All lines below containing "Starting" are to be listed.
### Records for the task
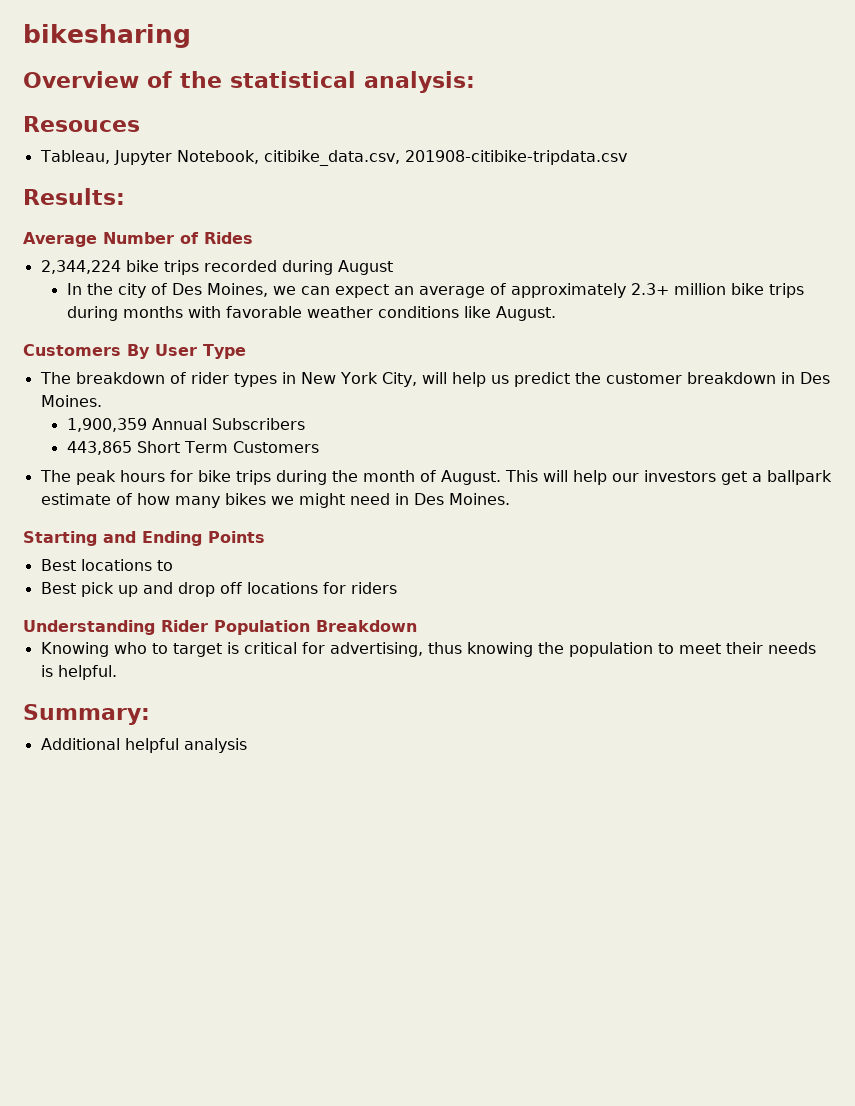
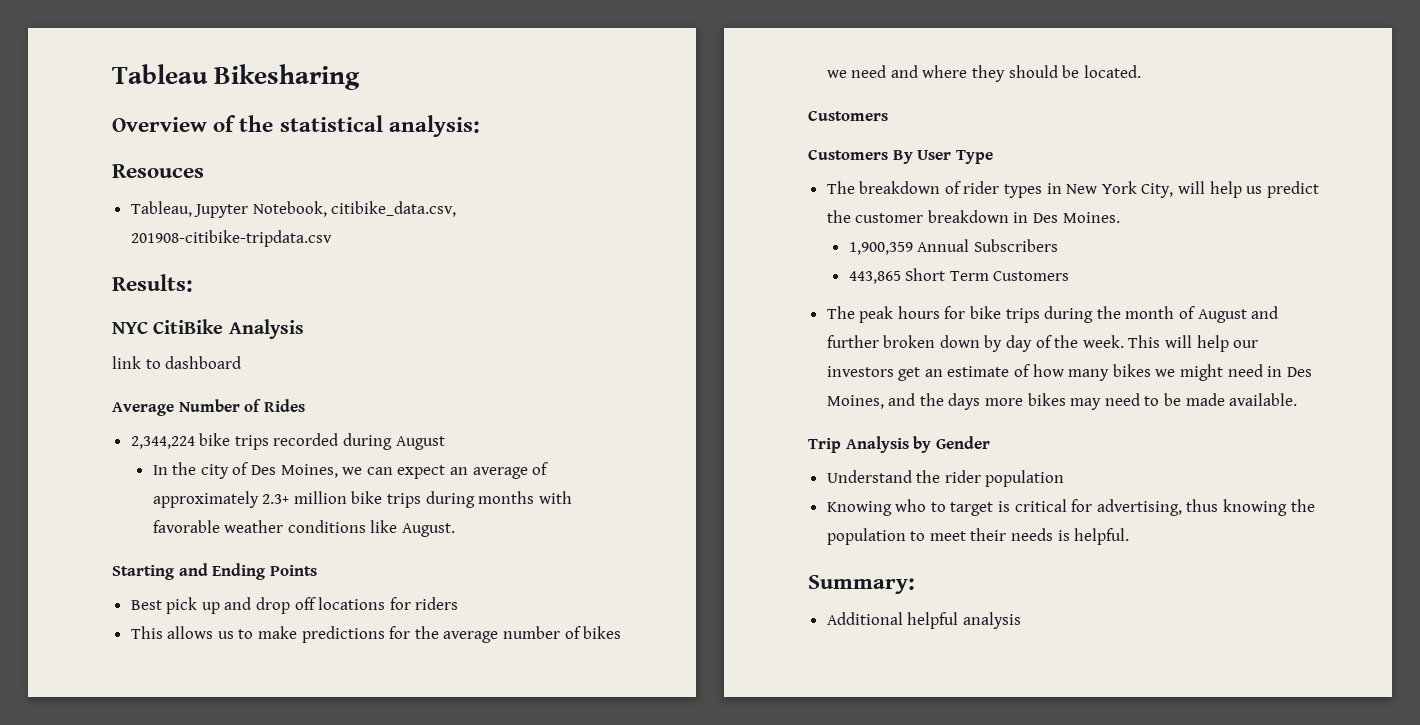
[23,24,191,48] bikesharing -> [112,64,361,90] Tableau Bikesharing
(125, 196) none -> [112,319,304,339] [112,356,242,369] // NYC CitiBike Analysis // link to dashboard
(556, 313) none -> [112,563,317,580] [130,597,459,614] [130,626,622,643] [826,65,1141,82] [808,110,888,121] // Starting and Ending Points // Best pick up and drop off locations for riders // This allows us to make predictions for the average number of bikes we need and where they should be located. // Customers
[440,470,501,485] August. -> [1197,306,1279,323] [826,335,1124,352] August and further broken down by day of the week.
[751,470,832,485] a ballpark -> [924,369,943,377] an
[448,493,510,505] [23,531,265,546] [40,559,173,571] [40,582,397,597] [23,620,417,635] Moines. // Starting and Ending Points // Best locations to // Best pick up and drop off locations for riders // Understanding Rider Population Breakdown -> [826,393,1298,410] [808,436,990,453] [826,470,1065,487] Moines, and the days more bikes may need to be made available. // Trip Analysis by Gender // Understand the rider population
######
### Records for the task
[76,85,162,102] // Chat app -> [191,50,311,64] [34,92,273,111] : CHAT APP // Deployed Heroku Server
######
### Records for the task
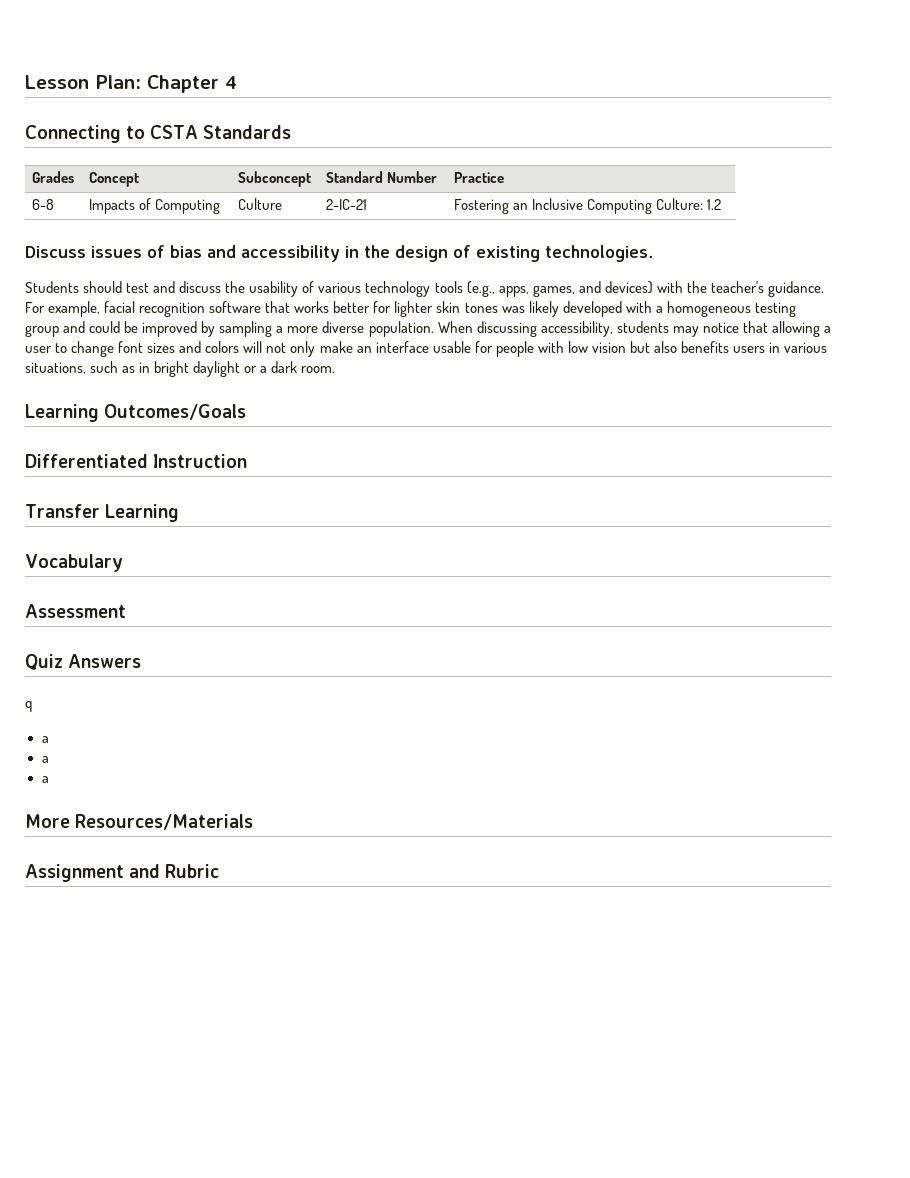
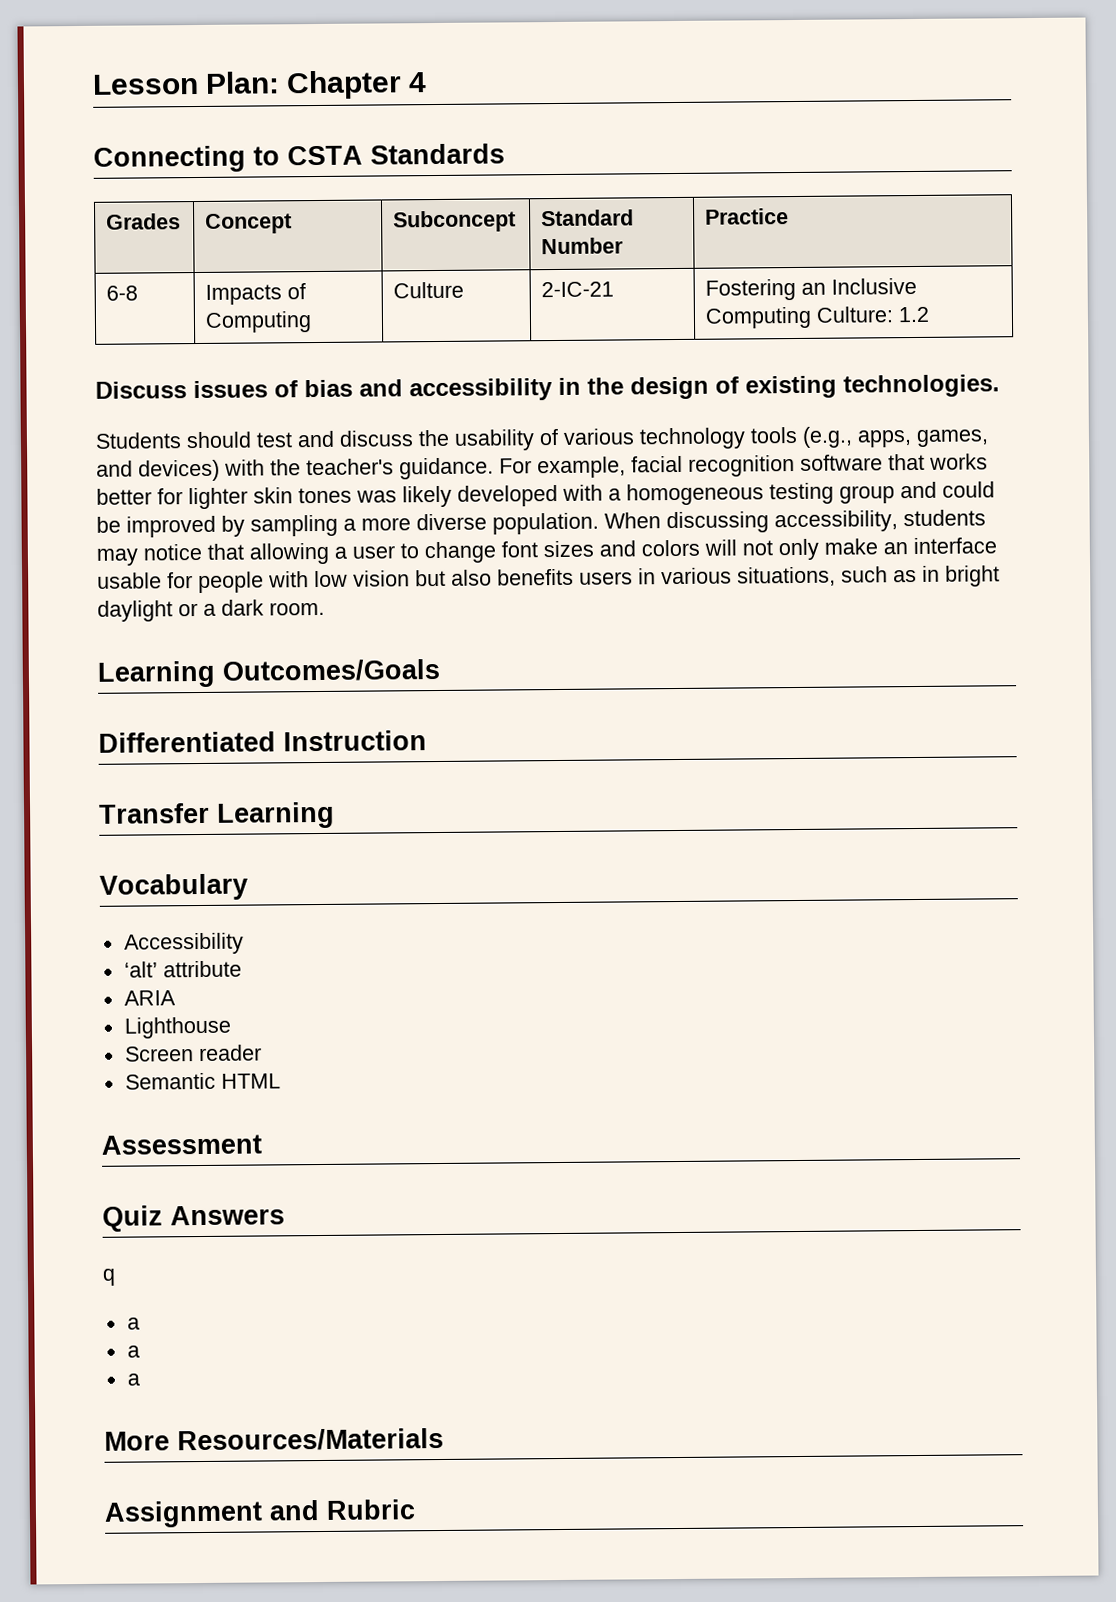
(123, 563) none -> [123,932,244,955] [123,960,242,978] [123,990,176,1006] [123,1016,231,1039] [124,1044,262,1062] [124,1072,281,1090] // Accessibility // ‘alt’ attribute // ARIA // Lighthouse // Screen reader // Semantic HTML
######
Result:
(556, 313) none -> [112,563,317,580] [130,597,459,614] [130,626,622,643] [826,65,1141,82] [808,110,888,121] // Starting and Ending Points // Best pick up and drop off locations for riders // This allows us to make predictions for the average number of bikes we need and where they should be located. // Customers
[448,493,510,505] [23,531,265,546] [40,559,173,571] [40,582,397,597] [23,620,417,635] Moines. // Starting and Ending Points // Best locations to // Best pick up and drop off locations for riders // Understanding Rider Population Breakdown -> [826,393,1298,410] [808,436,990,453] [826,470,1065,487] Moines, and the days more bikes may need to be made available. // Trip Analysis by Gender // Understand the rider population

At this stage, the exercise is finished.